# Mega evolutions confirmed for Pokémon X and Y



## latenightcctv (Aug 8, 2013)

Spoiler














Spoiler










(credit to serebii for the pics)

CoroCoro has leaked and revealed a few new Pok?mon and "Mega Evolutions". What do you guys think to this? I hate it, this is too far imo, these Pok?mon (excuding Mawile) didn't need an evolution at all.


----------



## Chris (Aug 8, 2013)

I quite like Absol's new evolution. It didn't evolve into/from anything before and I like the design. *-*

As for the others... it just feels like a bit much.


----------



## oath2order (Aug 8, 2013)

I don't see why this was needed at all.


----------



## poliwag0 (Aug 8, 2013)

but... but my lucario is level 100 
WHYYYYYYYY


----------



## VillageDweller (Aug 9, 2013)

Just saying, this is already being discussed in the general pokemon thread, which includes X/Y. 

http://www.belltreeforums.com/showthread.php?64741-Pokemon-General-Thread-(Including-X-Y)/page187


----------



## Pidjiken (Aug 9, 2013)

Absol and Mawhile needed an evolution.

Lucario meh whatever I guess, same with Ampharos.

Blaziken on the other hand, wtf are they thinking, he's already banned tier, now he gets an evolution + a tier 1 passive. wtf? Just insane. 
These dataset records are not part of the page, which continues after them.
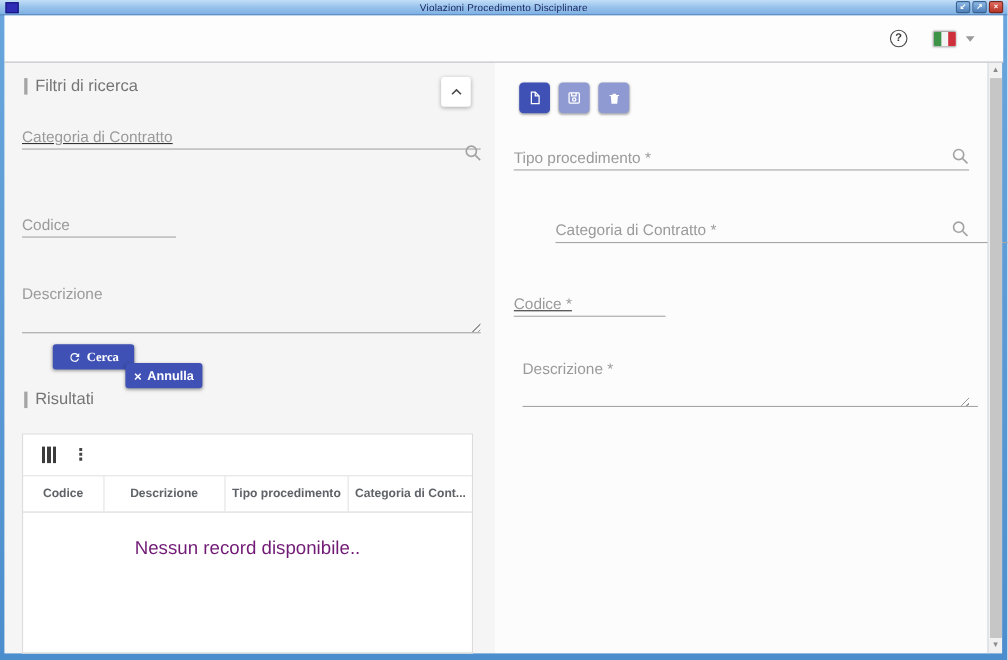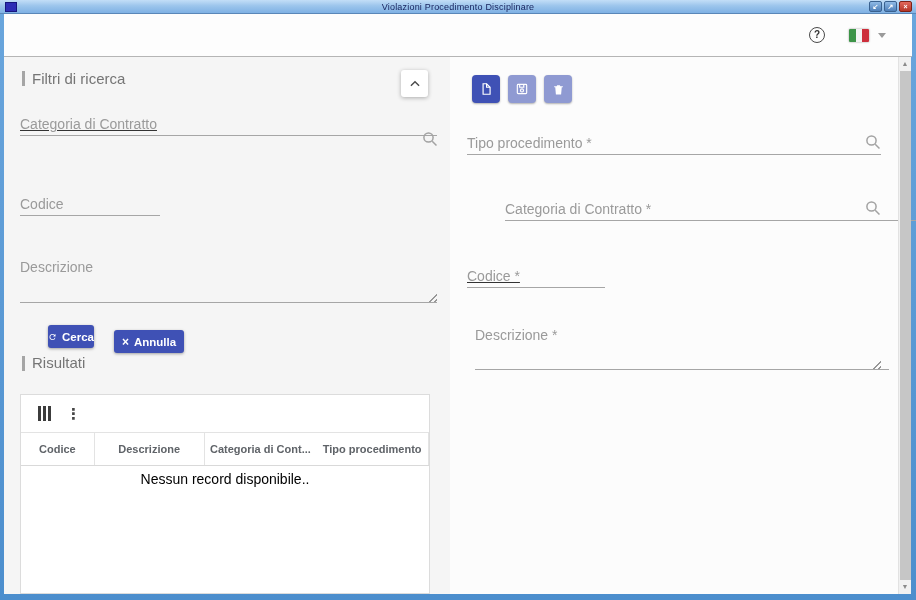"Cerca" .btn.cerca { font-family: none -> Liberation Serif, serif; top: 268px -> 256px; width: 46px -> 74px }
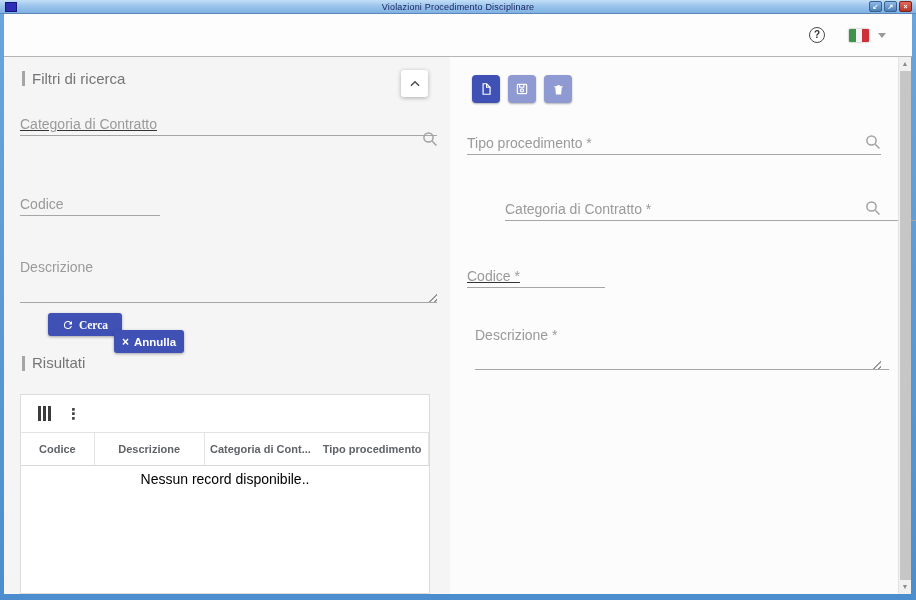"Categoria di Cont..." div.th { order: before "Tipo procedimento" -> after "Tipo procedimento" }
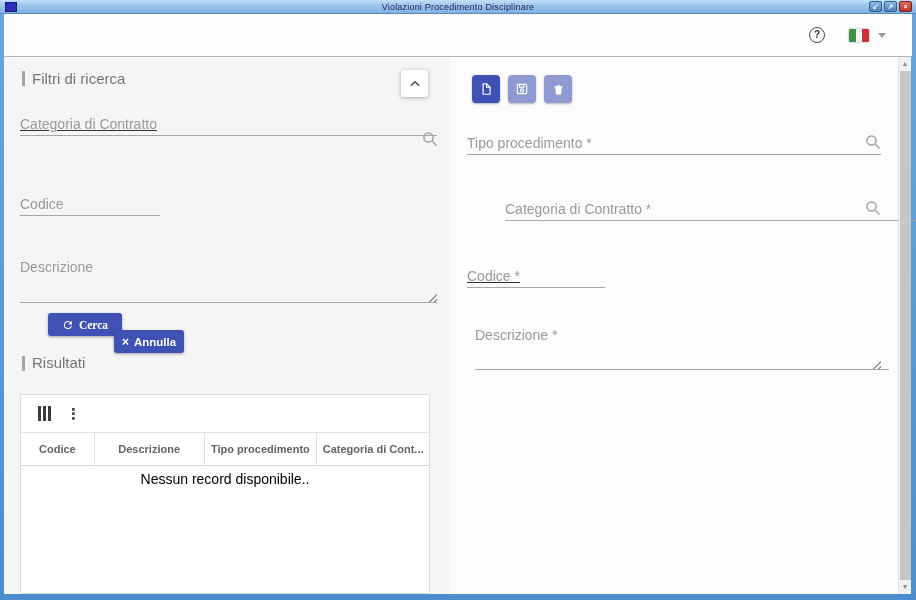"Nessun record disponibile.." .empty-msg { color: #000000 -> #701a75; font-size: 14px -> 17px; margin-top: 5px -> 23px }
Must say I love the evo though.


----------



## Marceline (Aug 9, 2013)

▌▌✖ ▌​

It looks like they just attached a wig and tail to Ampharos... o: ​
✖ ▌​


----------



## -UnknownGamer- (Aug 9, 2013)

It only makes sense for the ones that have only evolved twice.


----------



## Kaiaa (Aug 9, 2013)

These are....interesting I guess. Blaziken doesn't really need it considering he evolves from a starter. That's not fair to the other starters imo. The others...I like absols since I always wanted him to have an evolution but I feel like they just attached tentacle things and wings to the others. 

This better have an important part to do with the story line or else it kinda feels slapped in there, but that's just my opinion.


----------



## Horus (Aug 9, 2013)

I don't mind them except for Ampharos, that design is so lazy and boring.

I'm a little mixed on Blaziken, on one hand it gives the Fire starters something a little different besides Charizard (Yay Fennekin, another Fire/Fighting) but on the other, that mega ultra chicken is going to have Speed Boost, which already boosted Blaziken to Ubers. If it's stats go up, it'll be on par with Arceus with a Choice Band and Choice Scarf.


----------



## cwertle (Aug 9, 2013)

Idgaf they look cool. And they get awesome Abilities! Probably upped stats as well. Blaziken gets speed boost and if he gets bigger stats with mega he will be unstoppable.


----------



## TheCreeperHugz (Aug 9, 2013)

Im liking Mewthree
Blaziken really doesnt need an evolution, and the others im just meh.


----------



## PoppyAndPeanut (Aug 9, 2013)

TheCreeperHugz said:


> Im liking Mewthree
> Blaziken really doesnt need an evolution, and the others im just meh.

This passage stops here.